I spent a few minutes trying to adapt #13722 to use this API and while I did not finish, it was going quite well

All I think this PR needs is

Update the remote_catalog.rs example to use these new helpers
Add a link in the docs of AsyncCatalog, etc to the remote_catalog.rs example

alamb · 2024-12-19T12:18:09Z

datafusion/catalog/src/async.rs

+    ///
+    /// If a table reference's catalog name does not match this name then the reference will be ignored
+    /// when calculating the cached set of tables (this allows other providers to supply the table)
+    fn catalog_name(&self) -> &str;


When trying this API out I didn't fully understand this API (or what i should return) -- maybe if it is optional / has an advanced usecase we could provide a default implementation

Suggested change

fn catalog_name(&self) -> &str;

fn catalog_name(&self) -> Option<&str> { return None }

Yeah, I was a bit torn on this anyways. The problem arises when the user wants to use an AsyncSchemaProvider or AsyncCatalogProvider as the top level catalog. In these cases it isn't clear what we should do with full / partial table references.

For example, if the user adds an AsyncSchemaProvider and then tries to resolve the query "SELECT * FROM weston.public.my_table" what should we do?

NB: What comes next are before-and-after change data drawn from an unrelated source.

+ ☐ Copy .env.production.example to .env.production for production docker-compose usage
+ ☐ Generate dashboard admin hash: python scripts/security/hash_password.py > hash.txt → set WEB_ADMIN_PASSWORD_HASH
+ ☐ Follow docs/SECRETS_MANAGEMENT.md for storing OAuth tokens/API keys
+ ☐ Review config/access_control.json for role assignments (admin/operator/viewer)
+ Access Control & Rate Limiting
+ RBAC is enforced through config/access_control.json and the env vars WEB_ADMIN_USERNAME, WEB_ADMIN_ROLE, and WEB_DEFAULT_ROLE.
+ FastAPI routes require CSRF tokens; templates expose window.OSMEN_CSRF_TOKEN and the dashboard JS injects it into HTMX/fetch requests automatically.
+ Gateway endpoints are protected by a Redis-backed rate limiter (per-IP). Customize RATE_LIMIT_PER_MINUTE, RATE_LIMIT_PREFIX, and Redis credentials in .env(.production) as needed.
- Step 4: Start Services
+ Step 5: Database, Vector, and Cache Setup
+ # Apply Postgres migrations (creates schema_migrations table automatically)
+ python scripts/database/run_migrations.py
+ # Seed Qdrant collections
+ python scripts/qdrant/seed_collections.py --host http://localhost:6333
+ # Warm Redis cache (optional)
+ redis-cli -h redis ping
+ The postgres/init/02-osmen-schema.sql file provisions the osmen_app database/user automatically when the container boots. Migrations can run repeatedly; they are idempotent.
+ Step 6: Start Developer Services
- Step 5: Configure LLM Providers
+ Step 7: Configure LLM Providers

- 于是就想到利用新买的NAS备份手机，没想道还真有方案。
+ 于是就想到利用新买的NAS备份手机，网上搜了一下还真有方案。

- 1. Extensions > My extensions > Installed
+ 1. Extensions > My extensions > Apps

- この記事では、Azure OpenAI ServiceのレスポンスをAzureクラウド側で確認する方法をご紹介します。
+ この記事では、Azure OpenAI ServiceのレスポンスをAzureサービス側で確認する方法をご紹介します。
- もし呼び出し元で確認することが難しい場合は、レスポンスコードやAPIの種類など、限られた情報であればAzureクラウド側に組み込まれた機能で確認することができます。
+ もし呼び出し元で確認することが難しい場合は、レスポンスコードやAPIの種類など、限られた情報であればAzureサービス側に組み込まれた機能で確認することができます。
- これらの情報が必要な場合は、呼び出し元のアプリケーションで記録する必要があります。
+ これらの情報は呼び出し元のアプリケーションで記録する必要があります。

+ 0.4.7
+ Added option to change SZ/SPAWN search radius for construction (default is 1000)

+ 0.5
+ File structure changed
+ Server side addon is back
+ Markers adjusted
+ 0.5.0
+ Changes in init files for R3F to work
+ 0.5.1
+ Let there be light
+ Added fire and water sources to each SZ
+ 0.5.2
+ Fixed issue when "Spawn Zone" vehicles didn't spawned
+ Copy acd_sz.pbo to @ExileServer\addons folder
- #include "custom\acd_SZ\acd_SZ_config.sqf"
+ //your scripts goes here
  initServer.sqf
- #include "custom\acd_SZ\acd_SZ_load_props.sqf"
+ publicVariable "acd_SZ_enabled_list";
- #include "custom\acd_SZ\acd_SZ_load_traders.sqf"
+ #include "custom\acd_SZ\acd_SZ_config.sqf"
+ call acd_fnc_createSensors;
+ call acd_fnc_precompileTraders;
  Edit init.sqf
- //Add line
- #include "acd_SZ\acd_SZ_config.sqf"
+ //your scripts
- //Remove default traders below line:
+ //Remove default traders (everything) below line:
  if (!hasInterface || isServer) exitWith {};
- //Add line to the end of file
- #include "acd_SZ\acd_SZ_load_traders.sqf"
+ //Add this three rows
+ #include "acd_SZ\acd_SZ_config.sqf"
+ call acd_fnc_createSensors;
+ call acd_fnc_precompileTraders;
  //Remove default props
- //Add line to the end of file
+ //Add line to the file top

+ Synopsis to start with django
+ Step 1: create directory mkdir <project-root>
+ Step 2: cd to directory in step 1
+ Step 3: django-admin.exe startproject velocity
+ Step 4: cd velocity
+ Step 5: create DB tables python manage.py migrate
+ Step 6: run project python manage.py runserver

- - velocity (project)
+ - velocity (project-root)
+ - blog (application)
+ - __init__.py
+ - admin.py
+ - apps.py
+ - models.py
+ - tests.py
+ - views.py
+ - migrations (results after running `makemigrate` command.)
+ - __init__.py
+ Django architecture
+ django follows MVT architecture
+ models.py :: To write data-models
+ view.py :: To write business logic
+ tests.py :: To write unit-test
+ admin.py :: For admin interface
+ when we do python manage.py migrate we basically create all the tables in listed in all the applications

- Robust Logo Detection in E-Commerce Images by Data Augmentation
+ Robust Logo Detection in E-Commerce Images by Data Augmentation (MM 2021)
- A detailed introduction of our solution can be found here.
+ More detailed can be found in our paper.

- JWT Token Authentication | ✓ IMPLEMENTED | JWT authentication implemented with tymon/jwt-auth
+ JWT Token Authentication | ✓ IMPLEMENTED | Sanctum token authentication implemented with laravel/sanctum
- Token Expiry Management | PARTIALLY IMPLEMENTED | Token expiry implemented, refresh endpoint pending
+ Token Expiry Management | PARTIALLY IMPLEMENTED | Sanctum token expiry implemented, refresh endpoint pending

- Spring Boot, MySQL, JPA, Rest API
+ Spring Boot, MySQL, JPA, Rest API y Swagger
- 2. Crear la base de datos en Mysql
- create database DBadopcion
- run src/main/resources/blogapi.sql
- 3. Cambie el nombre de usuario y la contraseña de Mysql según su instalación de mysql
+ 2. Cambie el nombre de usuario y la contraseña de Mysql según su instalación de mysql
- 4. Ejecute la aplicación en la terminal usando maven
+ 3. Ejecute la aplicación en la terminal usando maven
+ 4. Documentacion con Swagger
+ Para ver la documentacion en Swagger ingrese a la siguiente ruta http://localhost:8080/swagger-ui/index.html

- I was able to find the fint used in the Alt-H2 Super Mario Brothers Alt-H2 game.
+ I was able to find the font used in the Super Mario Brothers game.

We could just assume that all table references are intended for us. This works as long as this schema provider is the only provider registered. If there are multiple providers registered then we need to know which to use for a given table reference somehow.

We could assume we don't match the table reference and we will only match bare references.

Or we can require schema providers to supply their own name and the catalog name so that we can filter references that apply (this is what I do)

The main problem with the current approach is that users whose top level is an AsyncCatalogProviderList have to implement these methods even though they are meaningless (we will do the filtering in the higher level resolve function).

We should probably do whatever the synchronous planner does in this case but I just didn't know. If I register a schema provider with a SessionContext and then call sql with a full (not bare) table reference then does it apply the provider I registered or not?

datafusion/catalog/src/async.rs

westonpace · 2024-12-19T19:21:21Z

When i said "engine" i meant datafusion core. I would want the core to do what you described as "expect a planner to cache lookups"

@findepi Ok, I understand what you mean by engine now. I agree that we could maybe move this kind of caching into the planner itself. If we did so I think we could keep the traits and just let the resolve method deprecate and eventually go away.

You mean "engines" in plural. How this new code is going to be used? In datafusion and/or elsewhere?

I'm currently using a copy of these traits / structs in some LanceDB stuff. Our enterprise / cloud product has a simple catalog. We are not generally stressed too much about queries-per-second so my main goal has been adapting our (asynchronous) catalog into datafusion.

There's some movement to add a (more polished) catalog to our OSS stuff as well. When it comes to SQL queries LanceDB is pretty much a frontend for datafusion and so whatever we use as a catalog we will need to integrate.

alamb · 2024-12-30T10:39:53Z

Just checking in on this PR -- as I understand it the remaining item is to update the async catalog example to use the new structures

@westonpace do you plan to do so?

westonpace · 2024-12-31T03:55:38Z

I do, but it won't happen before Thursday, apologies (finishing up winter break).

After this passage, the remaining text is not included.